Available data START

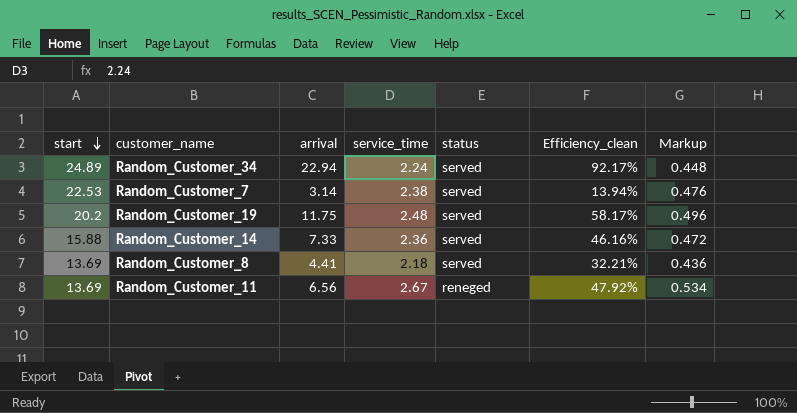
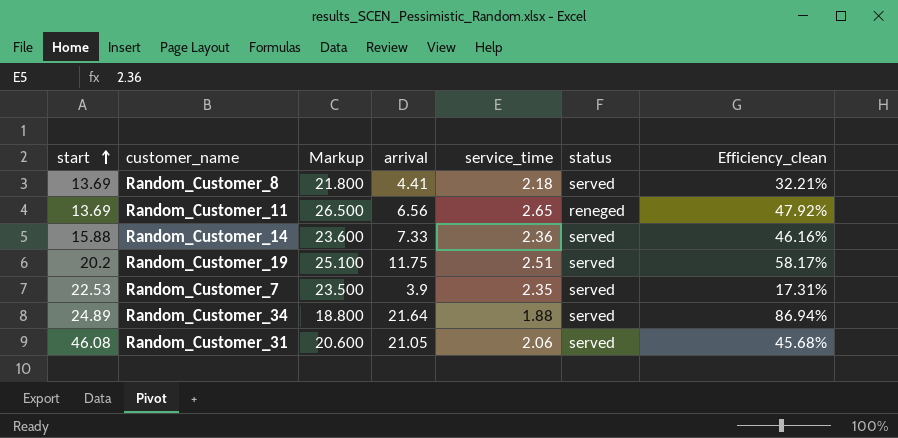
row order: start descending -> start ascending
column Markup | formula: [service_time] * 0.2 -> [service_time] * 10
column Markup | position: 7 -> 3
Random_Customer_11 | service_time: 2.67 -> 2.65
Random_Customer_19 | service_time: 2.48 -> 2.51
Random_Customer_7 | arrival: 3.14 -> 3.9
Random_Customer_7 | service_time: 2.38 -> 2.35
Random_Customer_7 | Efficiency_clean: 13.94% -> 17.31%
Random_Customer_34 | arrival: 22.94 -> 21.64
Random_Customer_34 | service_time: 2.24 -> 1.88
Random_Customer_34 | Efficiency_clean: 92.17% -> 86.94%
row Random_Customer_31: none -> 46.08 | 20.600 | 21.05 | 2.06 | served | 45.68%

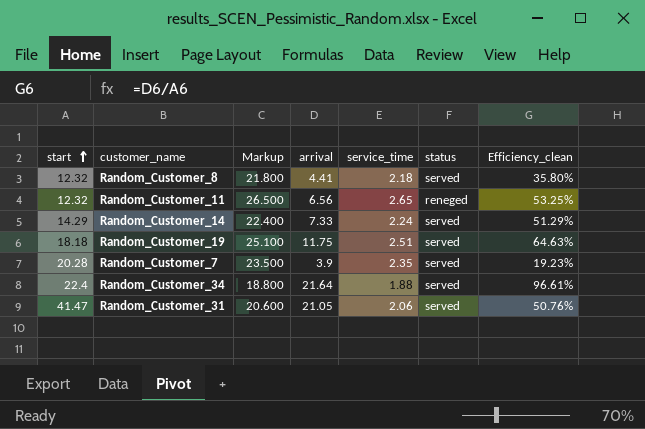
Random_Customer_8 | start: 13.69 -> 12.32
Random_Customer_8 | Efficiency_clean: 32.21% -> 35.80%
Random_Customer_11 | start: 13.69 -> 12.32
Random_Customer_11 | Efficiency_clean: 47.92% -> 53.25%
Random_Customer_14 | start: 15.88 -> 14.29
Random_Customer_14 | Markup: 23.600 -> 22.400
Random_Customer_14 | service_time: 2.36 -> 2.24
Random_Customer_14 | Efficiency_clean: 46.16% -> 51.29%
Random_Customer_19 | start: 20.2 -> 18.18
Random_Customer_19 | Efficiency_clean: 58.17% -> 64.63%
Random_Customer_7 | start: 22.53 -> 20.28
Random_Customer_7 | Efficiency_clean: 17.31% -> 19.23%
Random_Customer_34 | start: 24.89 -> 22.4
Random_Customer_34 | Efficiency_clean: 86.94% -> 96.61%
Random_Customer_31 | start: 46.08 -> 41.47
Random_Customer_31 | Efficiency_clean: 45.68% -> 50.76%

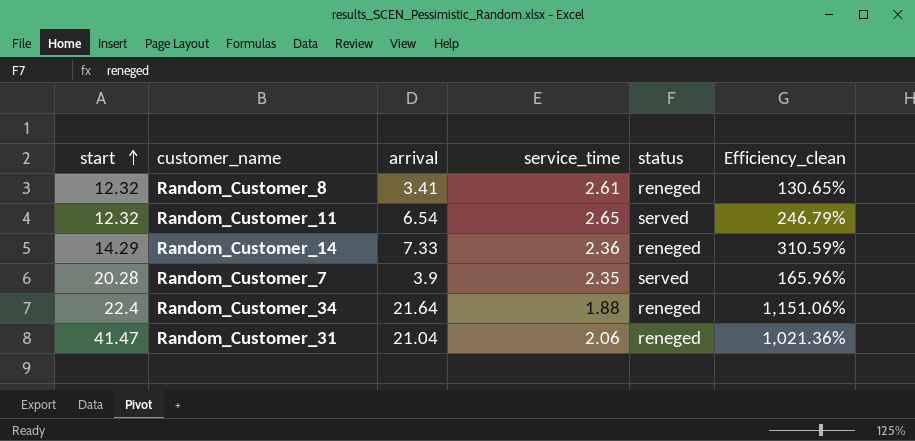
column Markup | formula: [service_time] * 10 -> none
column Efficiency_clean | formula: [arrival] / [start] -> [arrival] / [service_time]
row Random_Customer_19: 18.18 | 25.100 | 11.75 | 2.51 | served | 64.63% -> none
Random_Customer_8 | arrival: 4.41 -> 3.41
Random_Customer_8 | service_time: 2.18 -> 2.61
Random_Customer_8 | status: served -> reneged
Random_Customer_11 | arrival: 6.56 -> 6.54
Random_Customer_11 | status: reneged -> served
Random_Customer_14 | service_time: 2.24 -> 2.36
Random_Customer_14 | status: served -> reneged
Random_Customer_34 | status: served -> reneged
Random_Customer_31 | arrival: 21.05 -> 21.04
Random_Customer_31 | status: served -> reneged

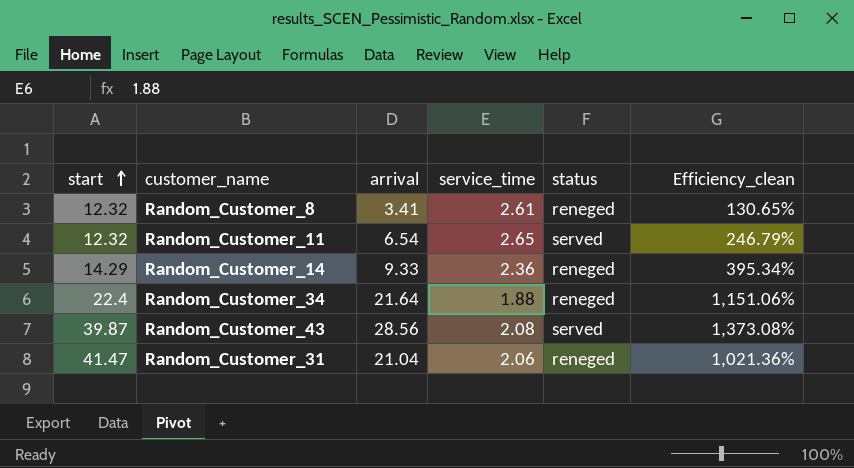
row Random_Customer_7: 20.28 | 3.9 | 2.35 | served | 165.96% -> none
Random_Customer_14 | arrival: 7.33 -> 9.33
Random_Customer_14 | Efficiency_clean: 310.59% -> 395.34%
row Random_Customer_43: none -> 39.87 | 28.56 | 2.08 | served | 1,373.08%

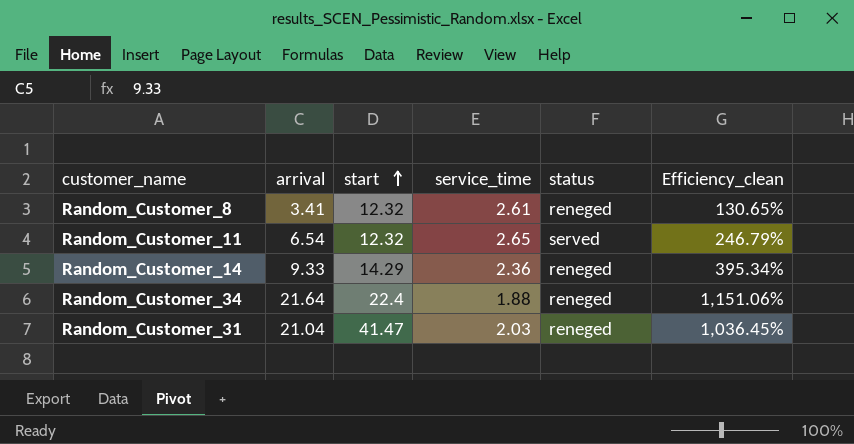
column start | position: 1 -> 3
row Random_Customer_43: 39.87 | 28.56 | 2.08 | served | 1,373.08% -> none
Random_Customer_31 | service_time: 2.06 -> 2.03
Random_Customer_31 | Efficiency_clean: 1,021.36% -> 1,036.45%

Available data END

(Exercise aim) Set down exactly the lines of the material above from the one with "row Random_Customer_43: 39.87" through the end. Include both ends and nothing else.

(Answer area)
row Random_Customer_43: 39.87 | 28.56 | 2.08 | served | 1,373.08% -> none
Random_Customer_31 | service_time: 2.06 -> 2.03
Random_Customer_31 | Efficiency_clean: 1,021.36% -> 1,036.45%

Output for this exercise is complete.